WHEREAS, Borrower has requested PFG’s consent to an increase in the amounts to which PFG consented could be paid under the Expiring Forbearance to certain specified third parties in connection with the Notified Financing and PFG is willing to provide its consent herein to such increased payment amounts;
WHEREAS, Borrower agreed under the Expiring Forbearance to issue PFG a warrant to acquire 130,000 post-split shares of the Borrower’s common stock (“Expiring Forbearance Warrants”) with an exercise price equal to the issue price per share in Notified Financing and subject to a lock-up agreement executed and delivered by PFG in connection with the Expiring Forbearance;
WHEREAS, in consideration of the PFG extending the term of its forbearance under this Forbearance Extension, Borrower is issuing PFG the Forbearance Extension Warrants and the Forbearance Extension Stock, each as defined in Section 2 hereof;
NOW THEREFORE, the parties hereby agree as follows:
1. DESCRIPTION OF EXISTING INDEBTEDNESS AND COLLATERAL: Borrower is indebted to PFG for Obligations pursuant to the Loan Documents, as set forth in the Recitals. Defined terms used but not otherwise defined herein shall have the same meanings set forth in the Loan Agreement. Repayment of the Obligations is secured by the Collateral, as described in the Loan Agreement and in an Intellectual Property Security Agreement and other documents of even date therewith. The above-described security documents, together with all other documents securing repayment of the Obligations, shall be referred to herein as the “Security Documents”. Hereinafter, the Security Documents, together with all other documents evidencing or securing the Obligations are referred to as the “Existing Loan Documents”.

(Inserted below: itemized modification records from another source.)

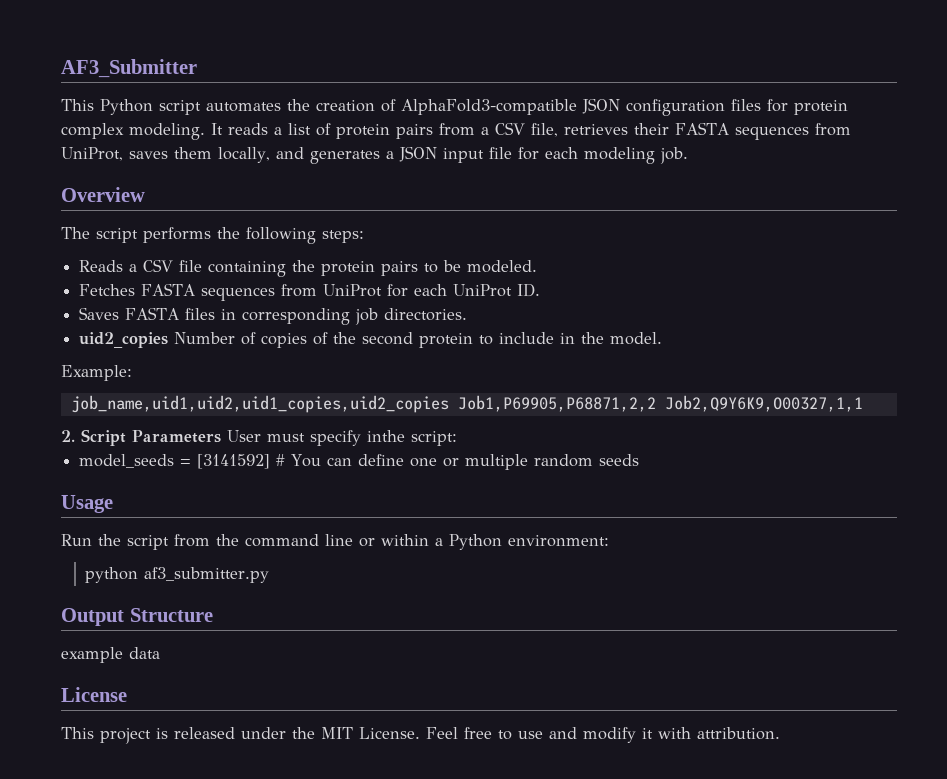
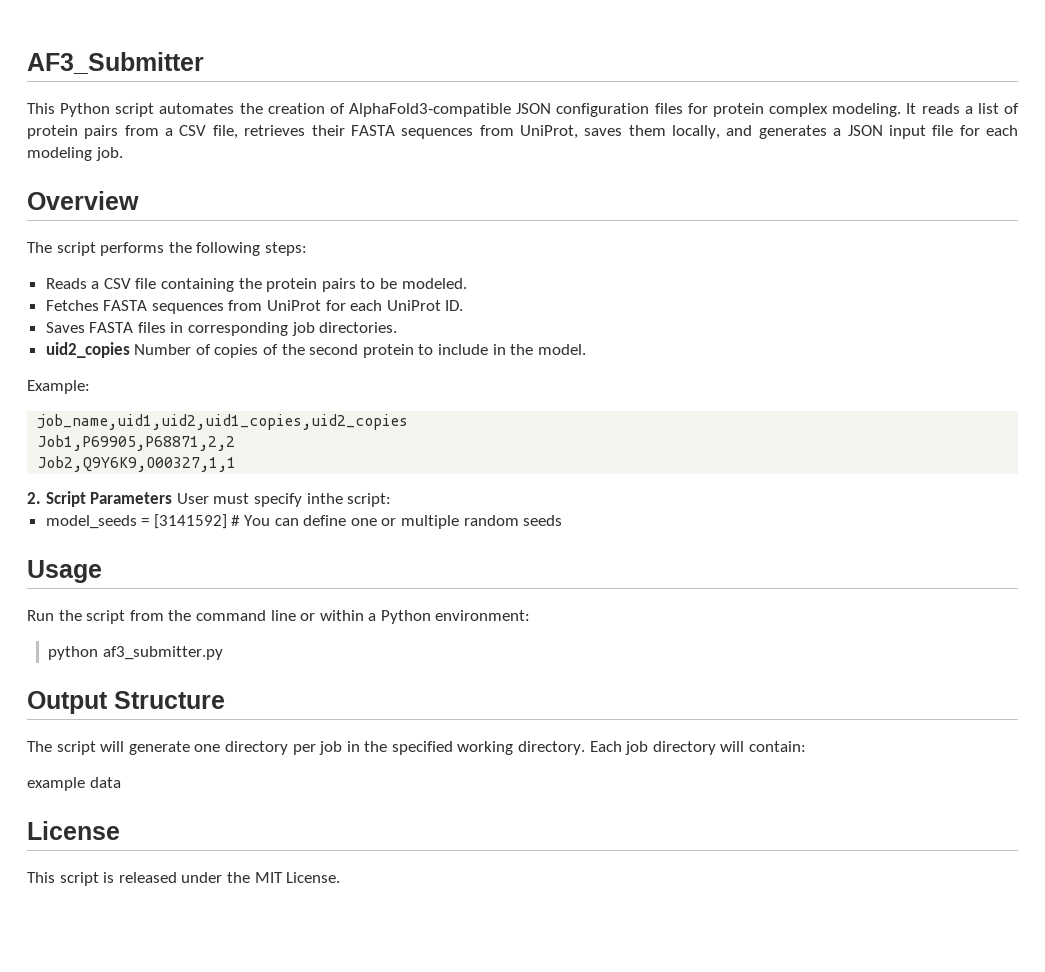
- job_name,uid1,uid2,uid1_copies,uid2_copies Job1,P69905,P68871,2,2 Job2,Q9Y6K9,O00327,1,1
+ job_name,uid1,uid2,uid1_copies,uid2_copies
+ Job1,P69905,P68871,2,2
+ Job2,Q9Y6K9,O00327,1,1
+ The script will generate one directory per job in the specified working directory. Each job directory will contain:
- This project is released under the MIT License. Feel free to use and modify it with attribution.
+ This script is released under the MIT License.

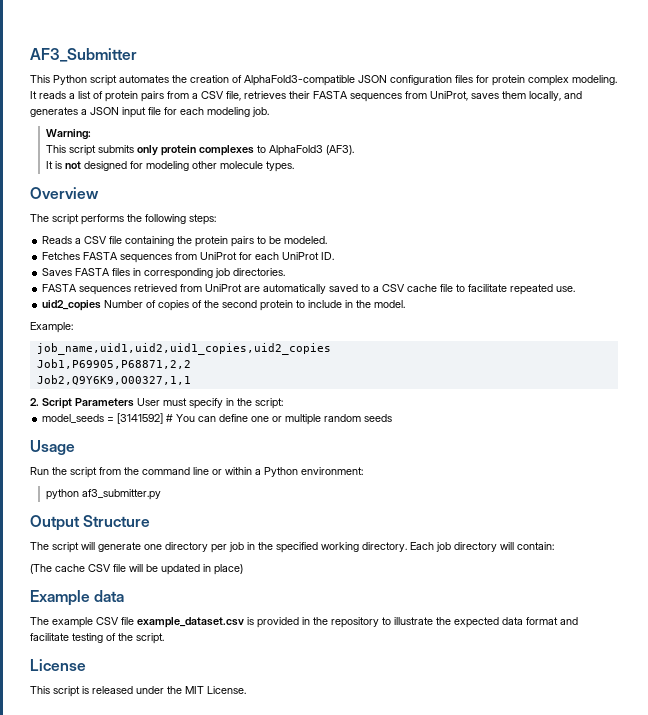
+ Warning:
+ This script submits only protein complexes to AlphaFold3 (AF3).
+ It is not designed for modeling other molecule types.
+ FASTA sequences retrieved from UniProt are automatically saved to a CSV cache file to facilitate repeated use.
- 2. Script Parameters User must specify inthe script:
+ 2. Script Parameters User must specify in the script:
- example data
+ (The cache CSV file will be updated in place)
+ Example data
+ The example CSV file example_dataset.csv is provided in the repository to illustrate the expected data format and facilitate testing of the script.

2. ISSUANCE OF FORBEARANCE EXTENSION WARRANT AND FORBEARANCE EXTENSION STOCK. Expressly subject to the consummation of the Notified Financing and in each case on a post-split basis, Borrower shall issue to PFG and its designees promptly upon consummation of the Notified Financing: (a) a Warrant to purchase (in the aggregate among PFG and its designees) 10,000 shares of the stock issued in the Notified Financing, exercisable at the same issue price as such stock is sold to investors in the Notified Financing (the “Forbearance Extension Warrants”); and (2) that number of shares as $50,000 would purchase at 80% of the at the same issue price as such stock is sold to investors in the Notified Financing (the “Forbearance Extension Stock”).
3. CONSENTS.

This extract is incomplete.